- _Directions for this task_:
From the data below, return each line in which the string "subtotal" is found.

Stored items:
--*--
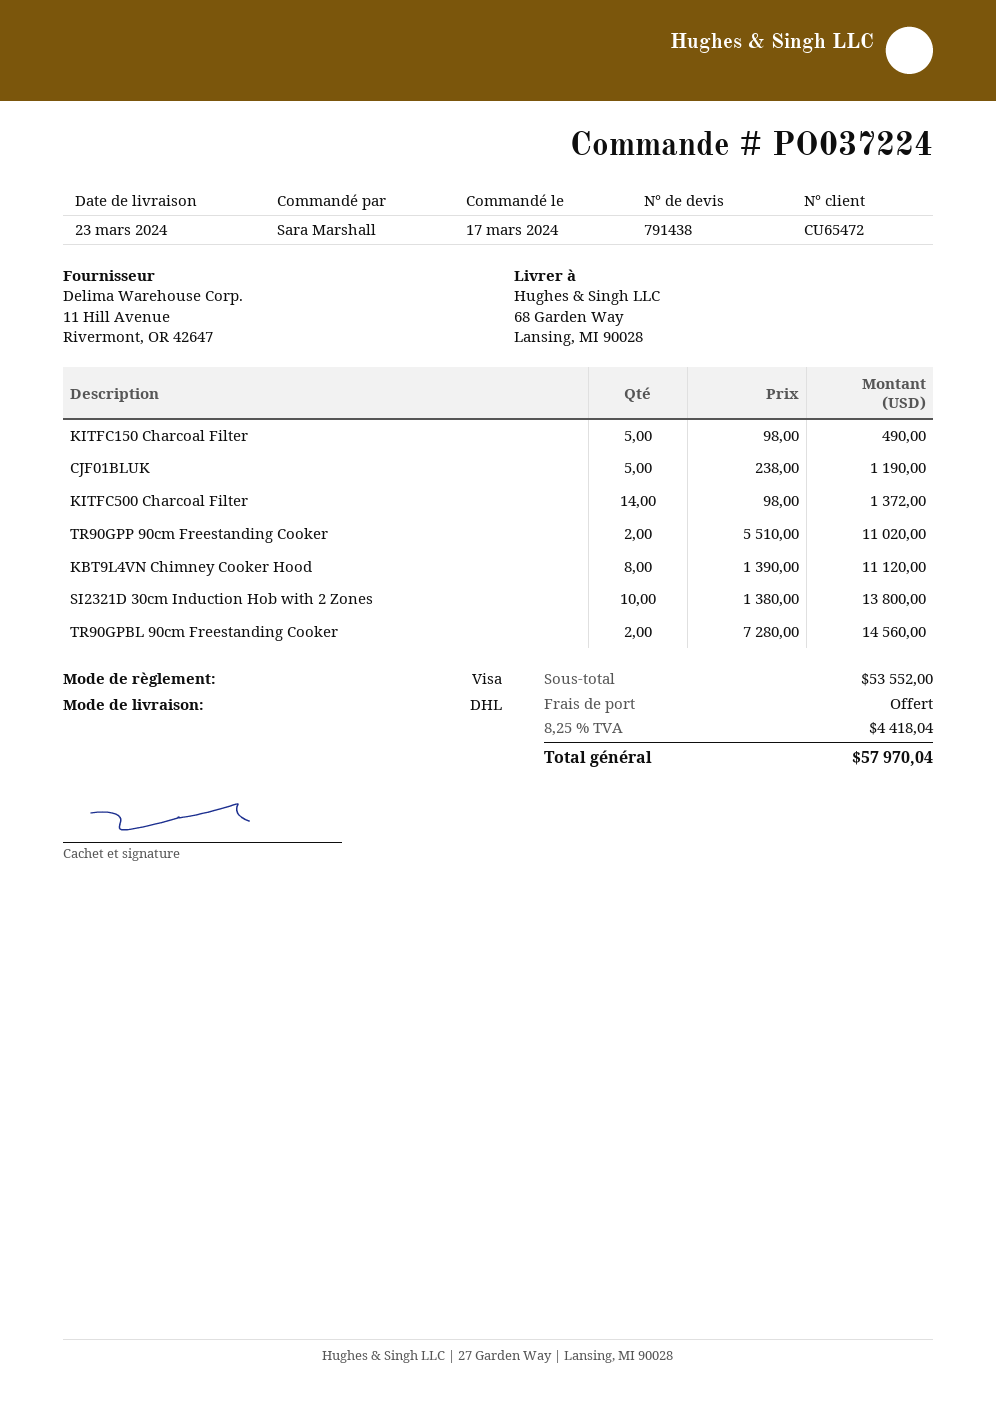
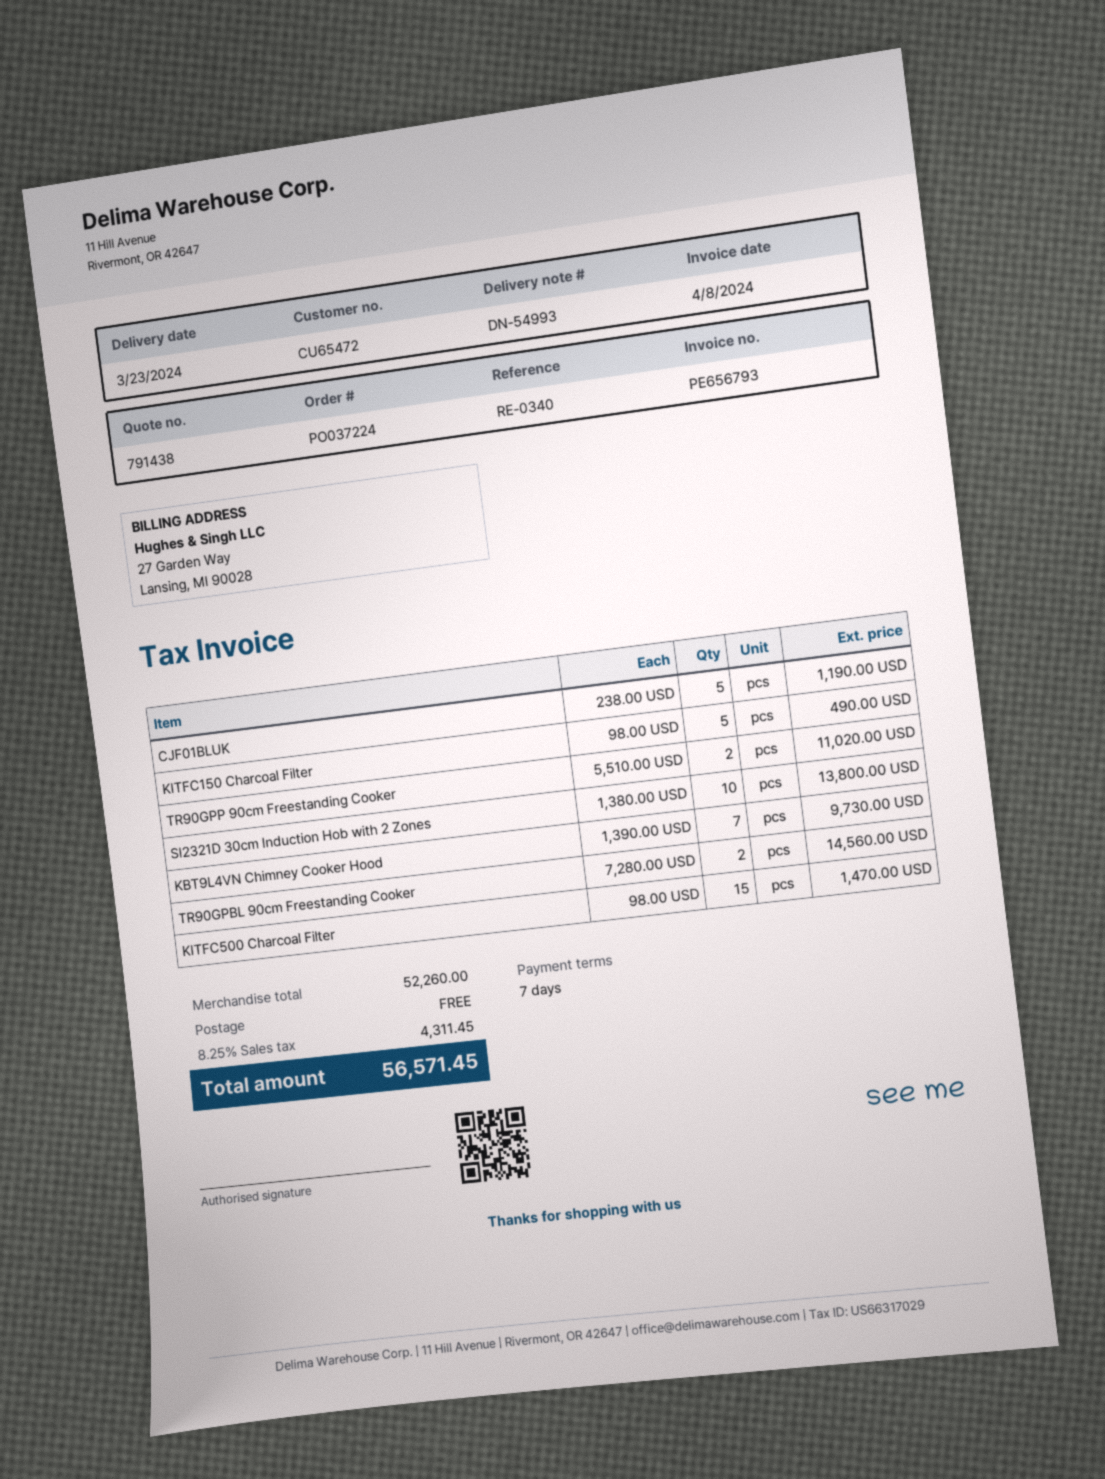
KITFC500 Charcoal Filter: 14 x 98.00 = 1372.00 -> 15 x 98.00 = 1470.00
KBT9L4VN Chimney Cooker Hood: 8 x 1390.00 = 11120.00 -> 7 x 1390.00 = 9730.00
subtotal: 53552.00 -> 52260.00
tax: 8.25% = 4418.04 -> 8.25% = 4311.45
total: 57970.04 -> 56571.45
--*--
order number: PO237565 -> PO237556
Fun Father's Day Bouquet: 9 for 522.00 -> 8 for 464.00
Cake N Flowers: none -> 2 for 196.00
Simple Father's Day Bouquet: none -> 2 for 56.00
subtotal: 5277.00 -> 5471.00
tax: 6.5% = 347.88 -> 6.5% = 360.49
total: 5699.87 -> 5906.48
--*--
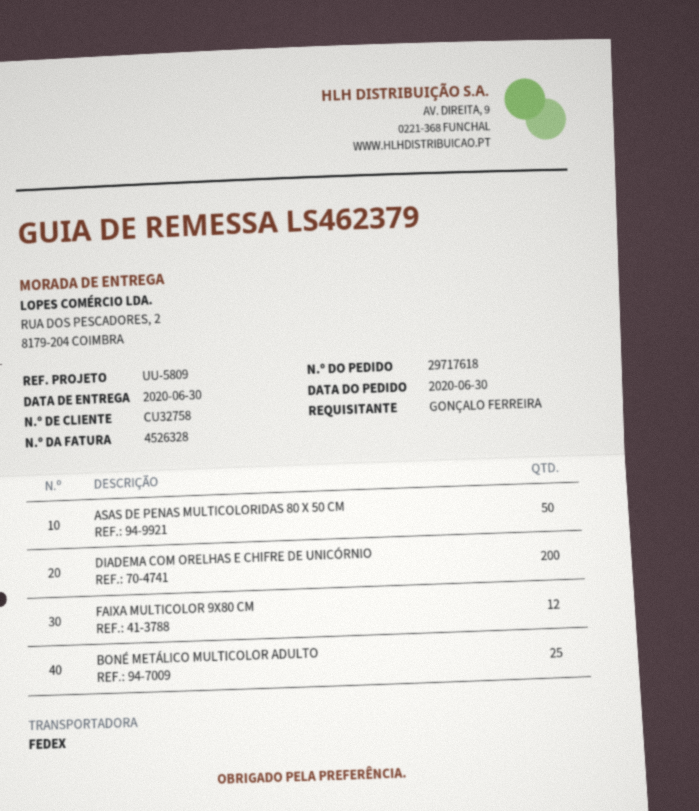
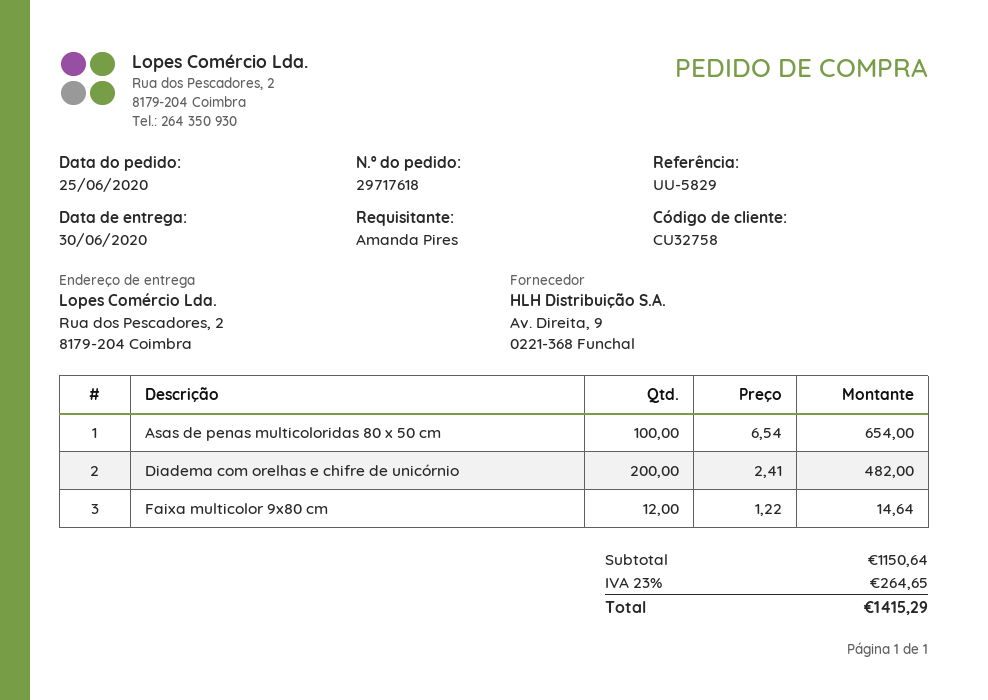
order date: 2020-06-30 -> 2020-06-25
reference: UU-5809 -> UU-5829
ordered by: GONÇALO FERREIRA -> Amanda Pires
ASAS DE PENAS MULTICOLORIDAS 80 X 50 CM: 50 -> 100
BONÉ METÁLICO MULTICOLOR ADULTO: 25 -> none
--*--
- _Answer area_:
subtotal: 53552.00 -> 52260.00
subtotal: 5277.00 -> 5471.00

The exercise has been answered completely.